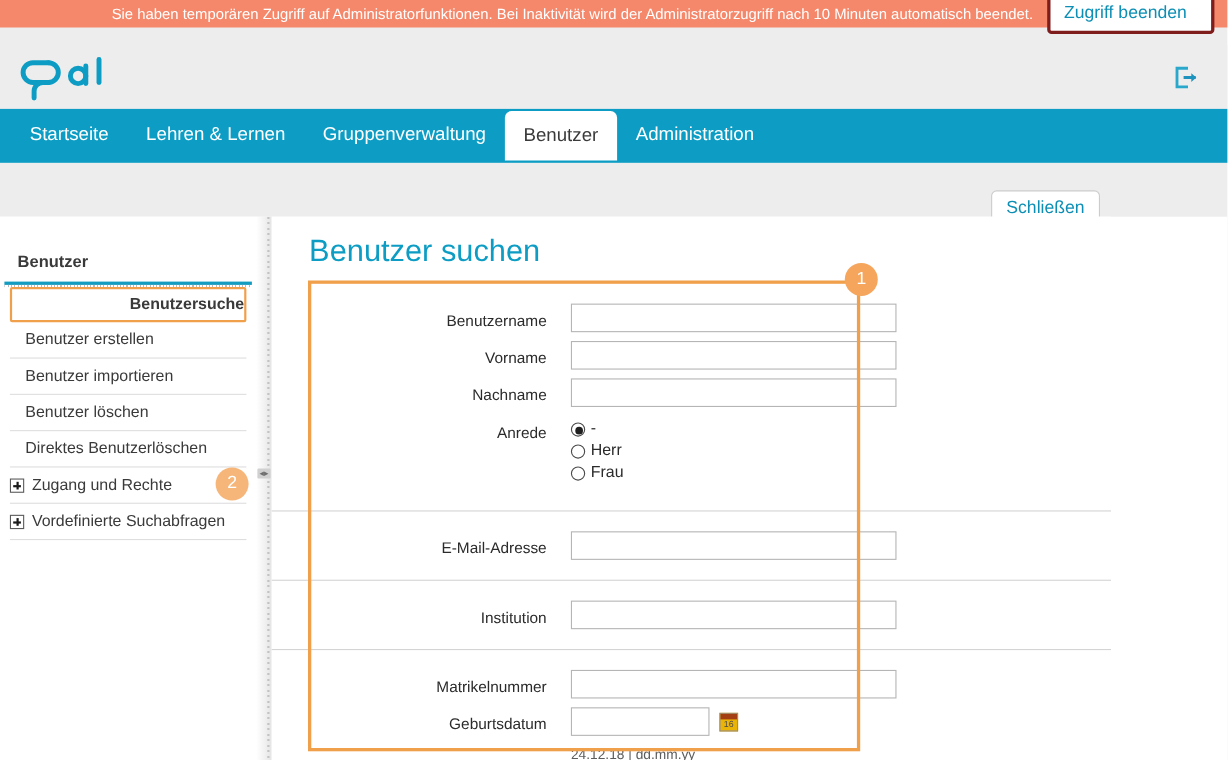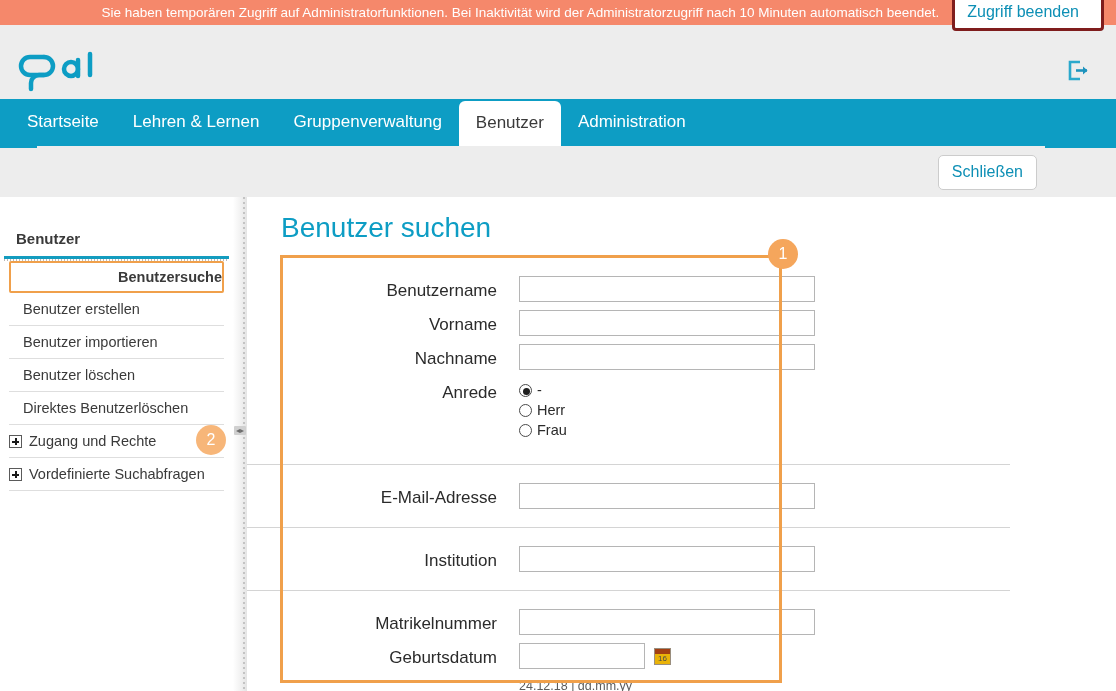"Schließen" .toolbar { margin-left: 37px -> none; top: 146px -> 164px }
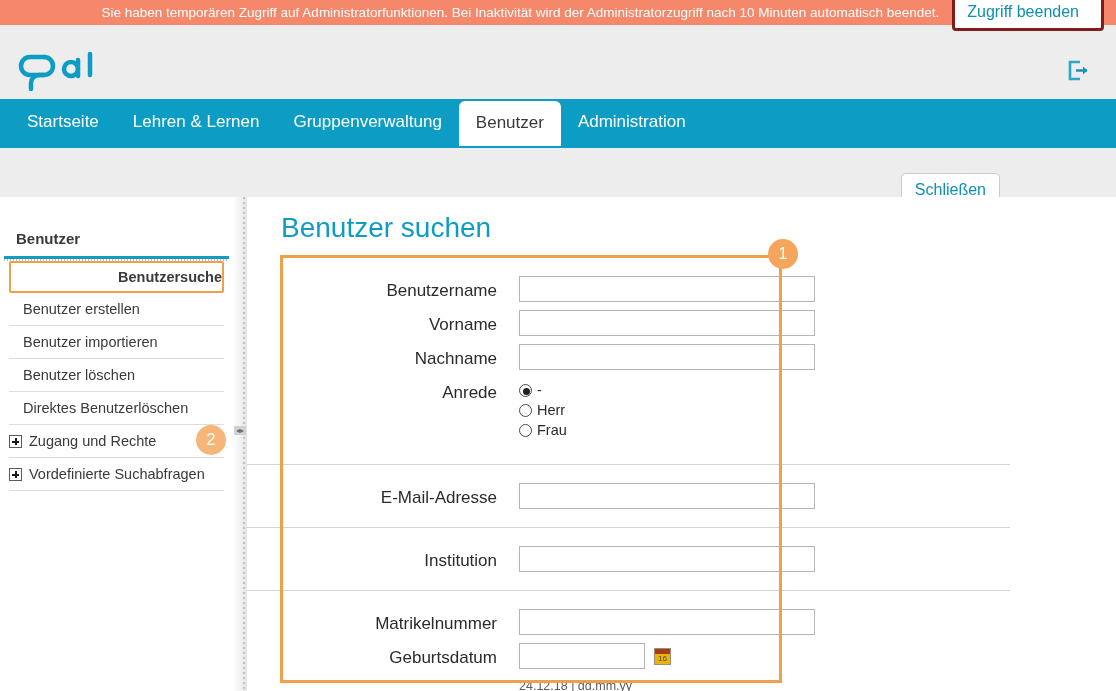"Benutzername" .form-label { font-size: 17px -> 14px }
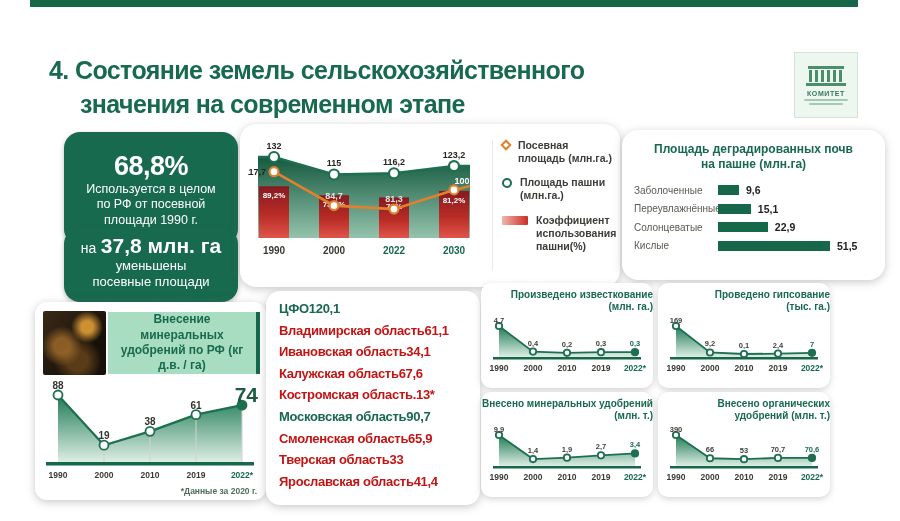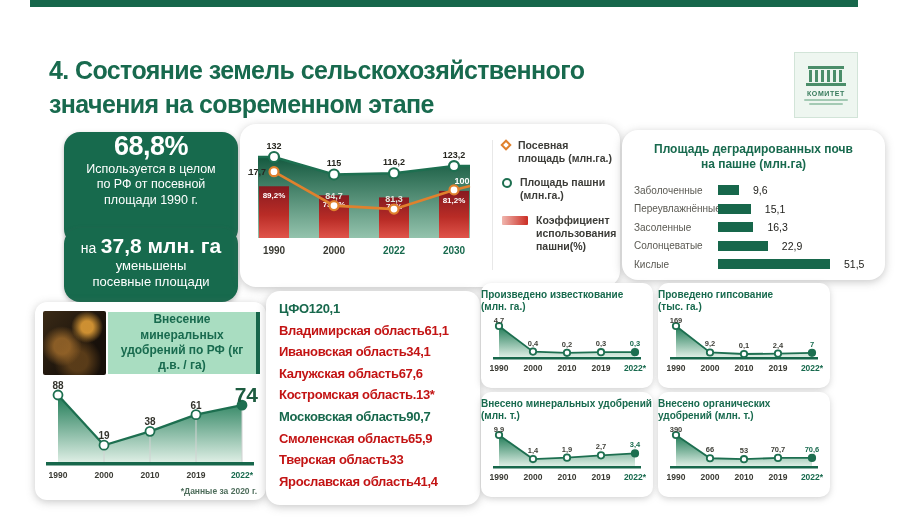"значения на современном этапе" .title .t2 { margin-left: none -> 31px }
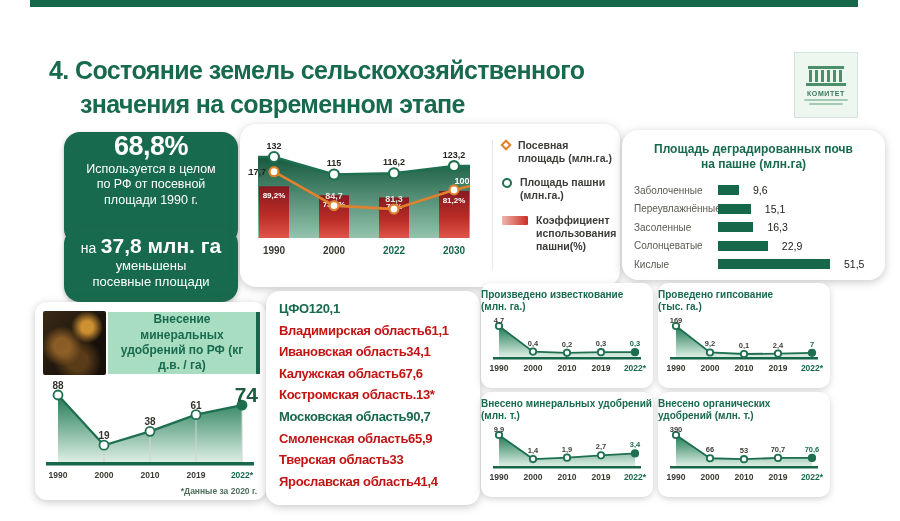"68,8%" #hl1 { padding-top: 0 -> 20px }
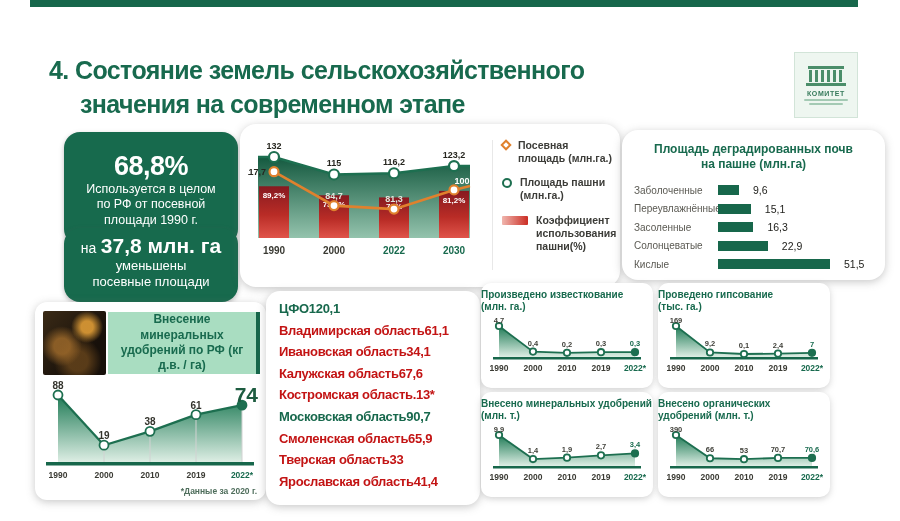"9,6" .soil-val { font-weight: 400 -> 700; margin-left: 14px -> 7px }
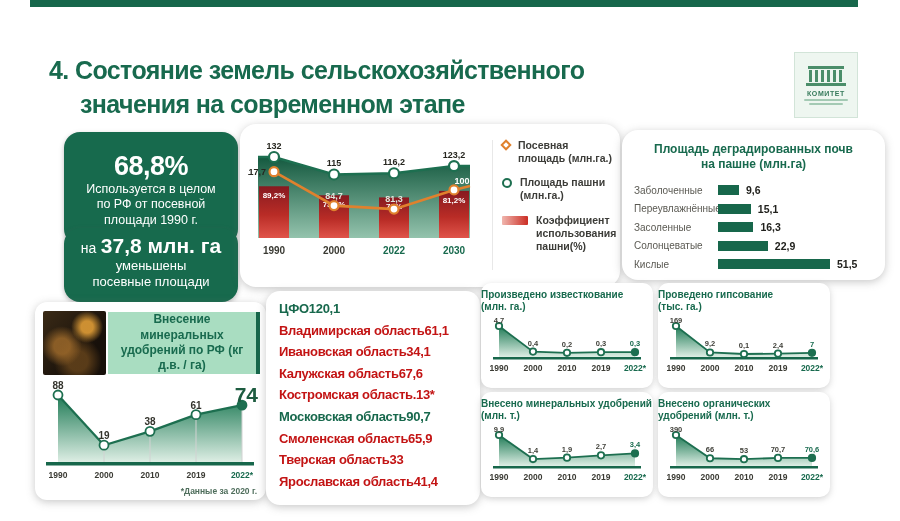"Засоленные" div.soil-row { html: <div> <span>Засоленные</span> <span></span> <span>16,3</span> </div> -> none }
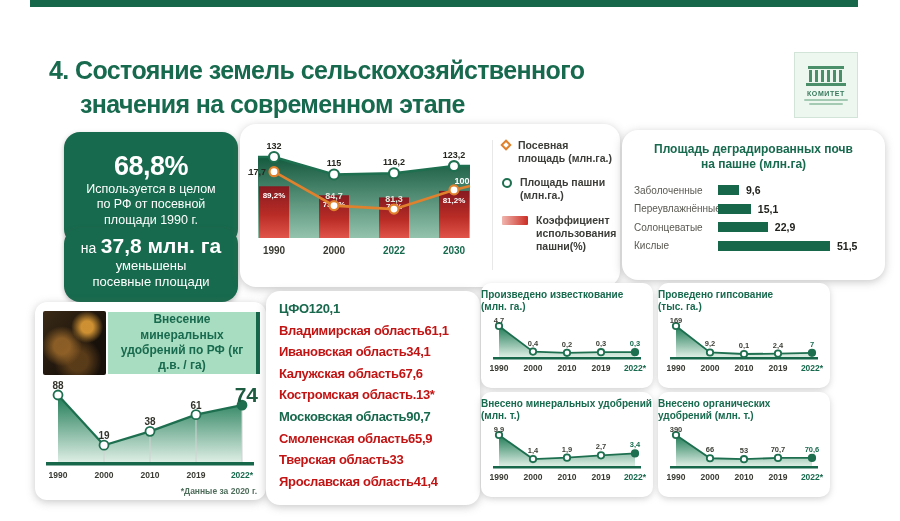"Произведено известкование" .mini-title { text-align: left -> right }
▬▬▬▬▬▬▬▬▬▬
Every entry above is to be transcribed exactly, with all pictures left out.

"Schließen" .toolbar { margin-left: 37px -> none; top: 146px -> 164px }
"Benutzername" .form-label { font-size: 17px -> 14px }
"значения на современном этапе" .title .t2 { margin-left: none -> 31px }
"68,8%" #hl1 { padding-top: 0 -> 20px }
"9,6" .soil-val { font-weight: 400 -> 700; margin-left: 14px -> 7px }
"Засоленные" div.soil-row { html: <div> <span>Засоленные</span> <span></span> <span>16,3</span> </div> -> none }
"Произведено известкование" .mini-title { text-align: left -> right }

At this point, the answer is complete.